OldMedUser
Formerly Known as LabRat
You caught me feeling curious OldMedUser. Would you be so kind as to define your version of micro dosing? I find it helpful to get as much of this basic information as possible out in the open. It makes it so much easier to figure out what might work for you when you've read what others have found successful.
Micro-dosing for me is 75 mg of THC for breakfast and dinner with scattered sessions along the way to refresh the flight altitude and carry me into the wee, small hours of the morning. I'd bet my life yours is a little more restrained.
I can't be really specific about dosing but 1 level tsp of my 10:1 cocobudder will knock me on my ass about an hour to two hours after ingestion. I have measuring spoons down to 1ml and I take one every few hours during the day some days when I am hurting more than usual. Usual is hurting every time I move and a good day lets me get something done that helps out around the house. Like a few days ago I went out and repaired the inside door handle on the pickup so my tiny woman didn't have to get in and out from the other side. I could reach out and open the door from the outside but she couldn't. Made me feel better to accomplish a needed task but did I get a bj for my efforts? NO!
Then a couple days ago while off on my own shopping for grow goodies in the city I noticed that Canadian Tire had a 20V power drill/impact driver combo on sale for $169. Still hoping for sexual favours I bought the damn thing for the wife and she loves it. Does she love it enough tho? I love it enough too so it doesn't really matter. lol She will get lots of use out of it and tho her creations wouldn't pass muster with any tradespersons it works great for her chickens and that's what counts.

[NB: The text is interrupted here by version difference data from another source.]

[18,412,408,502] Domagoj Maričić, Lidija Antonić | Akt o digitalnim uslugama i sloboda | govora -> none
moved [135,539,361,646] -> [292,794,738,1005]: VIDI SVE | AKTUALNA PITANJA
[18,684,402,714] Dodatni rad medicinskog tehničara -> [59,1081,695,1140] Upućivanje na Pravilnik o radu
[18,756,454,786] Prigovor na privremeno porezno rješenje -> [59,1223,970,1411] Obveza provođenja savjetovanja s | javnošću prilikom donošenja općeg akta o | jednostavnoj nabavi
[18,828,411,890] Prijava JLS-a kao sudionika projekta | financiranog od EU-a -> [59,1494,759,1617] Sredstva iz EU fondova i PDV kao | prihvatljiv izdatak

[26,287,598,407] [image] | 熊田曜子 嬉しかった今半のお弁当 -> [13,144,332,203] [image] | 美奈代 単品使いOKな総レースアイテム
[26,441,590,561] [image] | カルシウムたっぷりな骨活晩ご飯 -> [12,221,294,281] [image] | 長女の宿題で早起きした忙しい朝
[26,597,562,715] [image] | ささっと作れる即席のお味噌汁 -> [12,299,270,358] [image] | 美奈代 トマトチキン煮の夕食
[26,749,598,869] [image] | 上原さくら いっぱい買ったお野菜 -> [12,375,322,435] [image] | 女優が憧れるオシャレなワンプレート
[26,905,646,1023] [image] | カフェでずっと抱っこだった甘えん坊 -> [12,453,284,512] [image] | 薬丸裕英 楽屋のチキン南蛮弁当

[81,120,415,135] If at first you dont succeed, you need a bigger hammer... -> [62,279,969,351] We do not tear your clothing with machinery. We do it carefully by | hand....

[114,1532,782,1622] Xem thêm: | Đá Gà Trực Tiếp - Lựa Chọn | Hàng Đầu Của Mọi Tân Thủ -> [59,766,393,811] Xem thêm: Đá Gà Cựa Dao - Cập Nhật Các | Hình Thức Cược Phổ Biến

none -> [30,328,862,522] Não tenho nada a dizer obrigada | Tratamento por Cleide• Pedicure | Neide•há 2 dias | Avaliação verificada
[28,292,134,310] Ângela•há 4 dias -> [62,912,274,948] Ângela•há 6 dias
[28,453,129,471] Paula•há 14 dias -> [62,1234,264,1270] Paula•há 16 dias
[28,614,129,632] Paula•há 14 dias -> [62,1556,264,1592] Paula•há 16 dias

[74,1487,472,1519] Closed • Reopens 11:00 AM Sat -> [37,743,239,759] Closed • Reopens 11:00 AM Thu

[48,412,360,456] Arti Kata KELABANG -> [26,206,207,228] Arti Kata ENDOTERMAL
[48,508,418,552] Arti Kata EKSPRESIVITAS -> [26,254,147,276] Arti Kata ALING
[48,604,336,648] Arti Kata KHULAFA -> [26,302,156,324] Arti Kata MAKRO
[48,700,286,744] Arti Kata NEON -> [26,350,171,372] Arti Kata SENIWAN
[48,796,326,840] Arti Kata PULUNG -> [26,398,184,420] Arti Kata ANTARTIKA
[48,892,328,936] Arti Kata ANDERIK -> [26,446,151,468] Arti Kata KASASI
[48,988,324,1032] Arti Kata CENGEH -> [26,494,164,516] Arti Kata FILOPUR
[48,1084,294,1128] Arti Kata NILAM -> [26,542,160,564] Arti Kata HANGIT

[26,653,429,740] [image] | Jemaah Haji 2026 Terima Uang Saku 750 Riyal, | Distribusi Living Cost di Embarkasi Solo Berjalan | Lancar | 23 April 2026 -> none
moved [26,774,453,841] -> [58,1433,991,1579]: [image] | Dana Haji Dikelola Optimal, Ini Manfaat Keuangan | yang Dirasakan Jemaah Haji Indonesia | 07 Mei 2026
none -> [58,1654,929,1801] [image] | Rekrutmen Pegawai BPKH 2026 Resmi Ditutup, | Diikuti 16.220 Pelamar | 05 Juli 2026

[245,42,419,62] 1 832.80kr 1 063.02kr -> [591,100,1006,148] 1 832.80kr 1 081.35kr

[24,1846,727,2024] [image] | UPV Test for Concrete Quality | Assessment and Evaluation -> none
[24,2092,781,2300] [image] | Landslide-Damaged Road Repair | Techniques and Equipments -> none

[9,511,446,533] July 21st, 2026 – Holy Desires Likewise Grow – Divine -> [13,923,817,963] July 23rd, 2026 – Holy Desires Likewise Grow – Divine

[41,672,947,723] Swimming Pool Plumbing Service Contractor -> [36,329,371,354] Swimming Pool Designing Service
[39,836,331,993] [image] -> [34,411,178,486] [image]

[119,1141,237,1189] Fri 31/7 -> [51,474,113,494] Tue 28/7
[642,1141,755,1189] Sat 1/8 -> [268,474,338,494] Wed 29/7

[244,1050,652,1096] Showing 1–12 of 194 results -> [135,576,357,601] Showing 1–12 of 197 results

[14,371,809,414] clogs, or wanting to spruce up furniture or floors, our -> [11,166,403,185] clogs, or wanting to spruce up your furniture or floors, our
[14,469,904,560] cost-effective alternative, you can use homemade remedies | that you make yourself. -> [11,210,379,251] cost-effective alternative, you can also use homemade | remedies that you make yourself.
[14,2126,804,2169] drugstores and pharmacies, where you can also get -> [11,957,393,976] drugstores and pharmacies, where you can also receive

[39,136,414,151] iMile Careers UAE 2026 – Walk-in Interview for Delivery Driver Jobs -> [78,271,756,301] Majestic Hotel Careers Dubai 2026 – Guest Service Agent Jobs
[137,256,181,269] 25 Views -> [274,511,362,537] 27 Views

I'll be using it plenty soon to screw together my new grow room space. I have all the lumber etc to build it but still lack the inspiration to git 'er dun!
It's blowing me away how the usual winter depression has stormed in so early. I spent most of August with my family in BC. Enjoyed a niece's wedding one Sat night then my mother's 90th b-day party the next. Hit her up for a 10g advance on my inheritance and drove home in a really decent used car that gets me 40mpg. The trunk held a thousand bux worth of new grow gear and I ought to be the happiest stoner on the planet but it's all meh.
I honestly feel like I would be happiest if I just woke up dead one morning. That feeling has plagued my life since my early 20s and I'll be 63 in two weeks. Other than impending painful fatal illness I would never harm myself but I can't quit the cigs even after 2 rt lung collapses. Like my doc said, It's slow suicide! To which I replied, I'm in no rush doc.
It sux so much to feel like this all the time. I'm the life of the party when hanging out with peeps then all curled up inside when on my own. Give away pot to hitchhikers I rode around on the way home recently. Dropped a guy off and handed him my new Med+ainer packed full of my last grow of OG#18. Felt great and he was sure happy to get it. I do shit like that all the time just because it feels so good. Random acts of kindness should fix me right? 46 blood donations since '91 and ready to give more. Why the f**k aren't I at least comfortable in my own skin if not all puffed up about being Mr. Alright at Least?
As far as confessions go I'm not really OldMedUser, I'm LabRat420. I was banned years ago over a stupid private dispute with a guy called Roseman who wandered in here with 40 or 50 followers in a cult called the Bubbleheads. He took our private dispute to the Mods and myself and a few other members got banned.
Water under the bridge and I wouldn't be back here now if I held any grudges. My record under this name should prove that I have only the cannabis community's interests in my heart and promote good will in all the forums I post in. I have been the only active Admin or mod in another very old pot forum for the last year or so. That's how long it's been since anyone else has cleaned up spammers etc.
The owners are legally barred from participating in any businesses they were previously connected too that are connected with pot. The business continues under their usual name but they stopped participating in the forums long before any court order.
If I get banned again for 'fessin' up I can always rise from the ashes like the Phoenix and wear a new cloak but I'd more likely not bother.
Years of telling new crops of nOObs how to grow a simple plant is wearing me down. I learned tons researching all sorts of problems others were having and almost every time I've been bang on. I jump right up and take the blame when I'm wrong as well tho that is rare. With my voracious appetite for info and solving puzzles I've learned so much more than just doing what I do on my own.
I'm turning my attention more to the things discussed in threads like this and planning to be getting my CBD strains lab tested so I can actually be sure of what I got. A 2:1 CBD:THC ratio is the bomb for me!
I can be a dickwad on occasion but that's fairly rare.
Sorry to dump on you all but I got no where else.